▶ **GOAL OF THE EXERCISE**
Copy exactly the stretch of data below from the line with "- This repository" through the line with "Exploration and Analysis.", including both of those lines.

[RAW DATA — start]

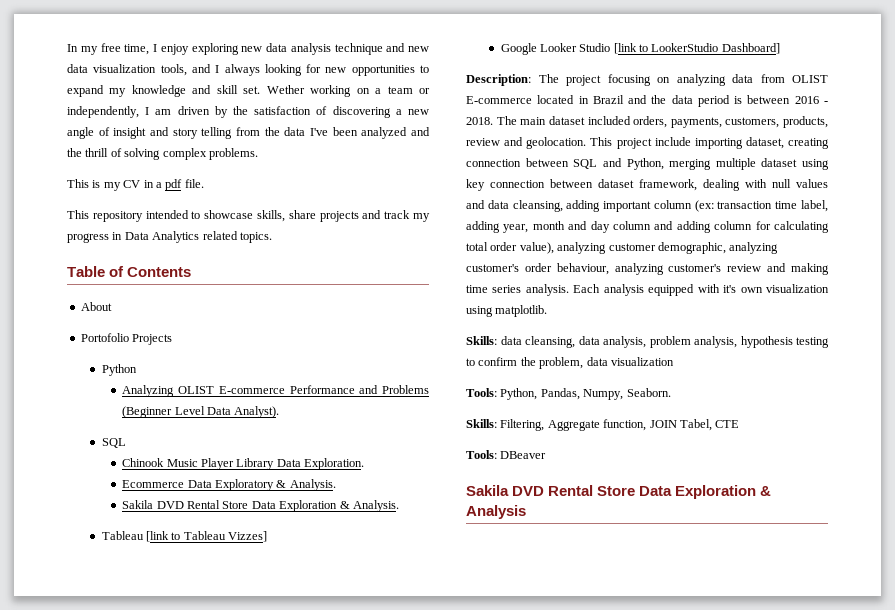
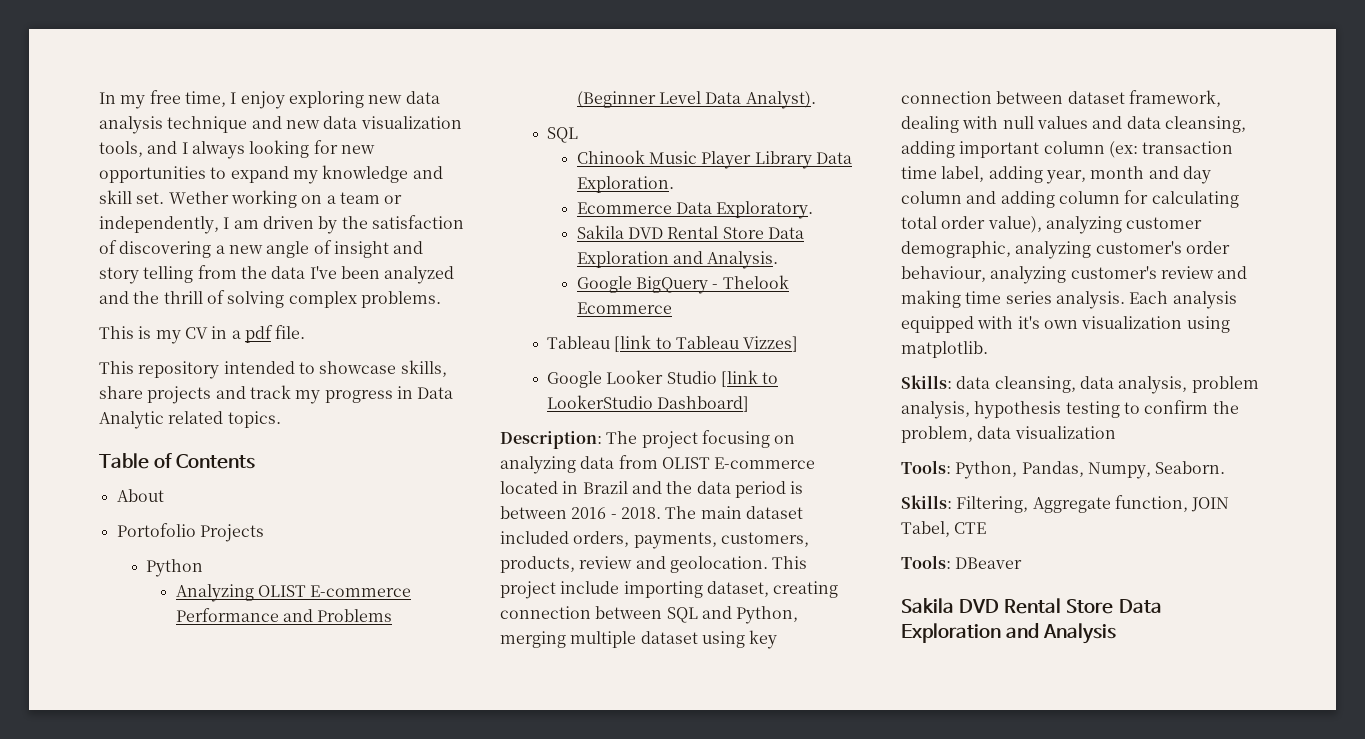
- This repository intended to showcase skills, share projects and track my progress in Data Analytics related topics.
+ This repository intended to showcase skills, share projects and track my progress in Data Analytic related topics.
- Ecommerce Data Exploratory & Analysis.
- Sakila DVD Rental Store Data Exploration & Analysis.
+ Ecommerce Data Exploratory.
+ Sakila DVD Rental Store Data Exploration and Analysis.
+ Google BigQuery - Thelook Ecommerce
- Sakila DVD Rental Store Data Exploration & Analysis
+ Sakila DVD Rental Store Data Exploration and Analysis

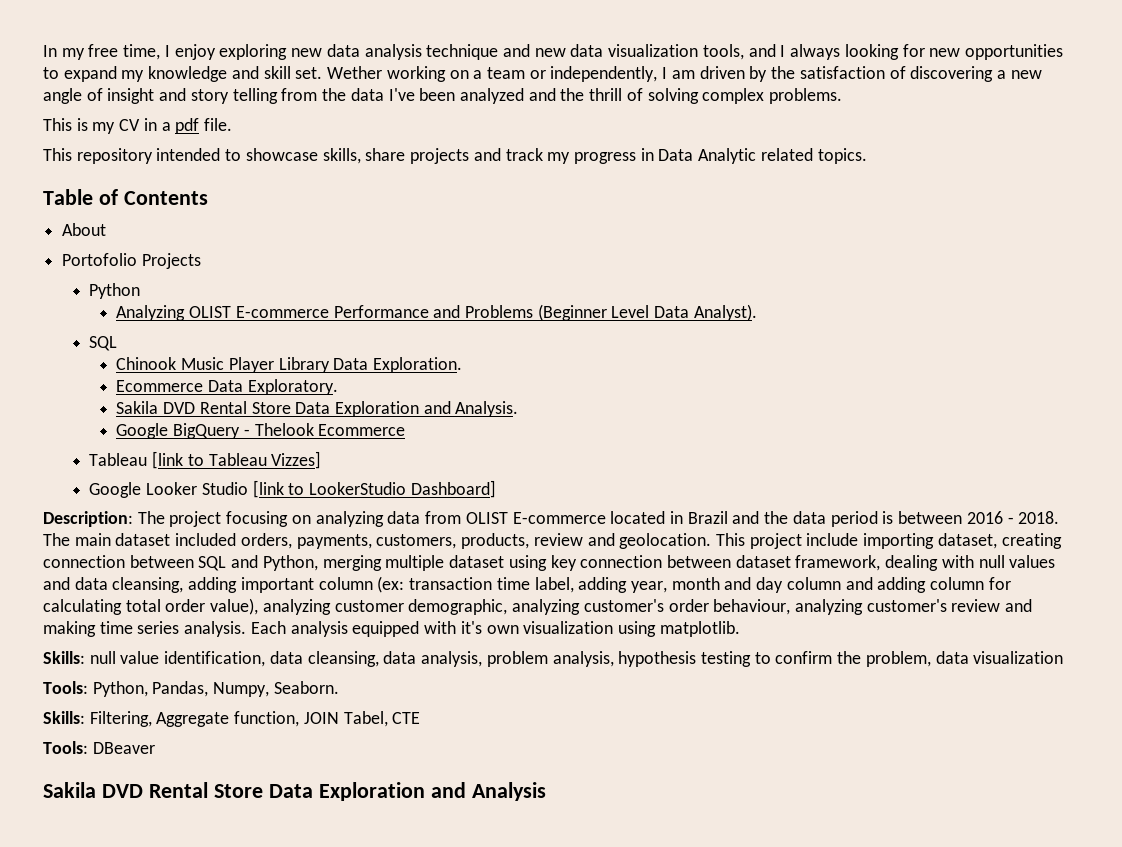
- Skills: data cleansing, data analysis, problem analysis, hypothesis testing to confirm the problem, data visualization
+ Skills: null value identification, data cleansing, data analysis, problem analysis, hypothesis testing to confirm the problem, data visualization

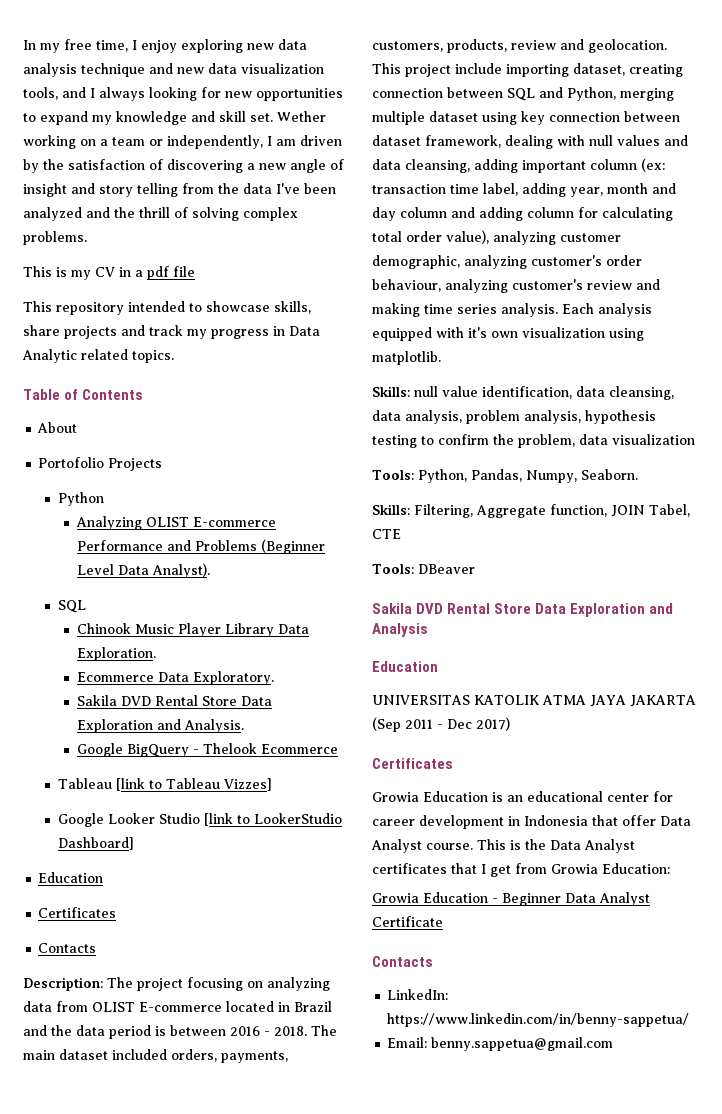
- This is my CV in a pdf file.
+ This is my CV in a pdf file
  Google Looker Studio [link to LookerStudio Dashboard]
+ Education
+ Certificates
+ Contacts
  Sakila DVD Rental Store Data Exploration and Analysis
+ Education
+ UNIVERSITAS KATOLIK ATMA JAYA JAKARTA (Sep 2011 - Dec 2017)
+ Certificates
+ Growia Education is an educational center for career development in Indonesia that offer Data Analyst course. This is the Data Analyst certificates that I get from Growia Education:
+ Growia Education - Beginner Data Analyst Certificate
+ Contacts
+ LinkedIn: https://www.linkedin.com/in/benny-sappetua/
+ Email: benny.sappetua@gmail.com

[RAW DATA — finish]
[RAW DATA — start]

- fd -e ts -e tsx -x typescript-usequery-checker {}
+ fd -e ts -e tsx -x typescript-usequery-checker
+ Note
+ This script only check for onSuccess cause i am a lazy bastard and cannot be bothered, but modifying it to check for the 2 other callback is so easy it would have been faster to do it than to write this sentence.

[RAW DATA — finish]

▶ **ANSWER SPACE**
- This repository intended to showcase skills, share projects and track my progress in Data Analytics related topics.
+ This repository intended to showcase skills, share projects and track my progress in Data Analytic related topics.
- Ecommerce Data Exploratory & Analysis.
- Sakila DVD Rental Store Data Exploration & Analysis.
+ Ecommerce Data Exploratory.
+ Sakila DVD Rental Store Data Exploration and Analysis.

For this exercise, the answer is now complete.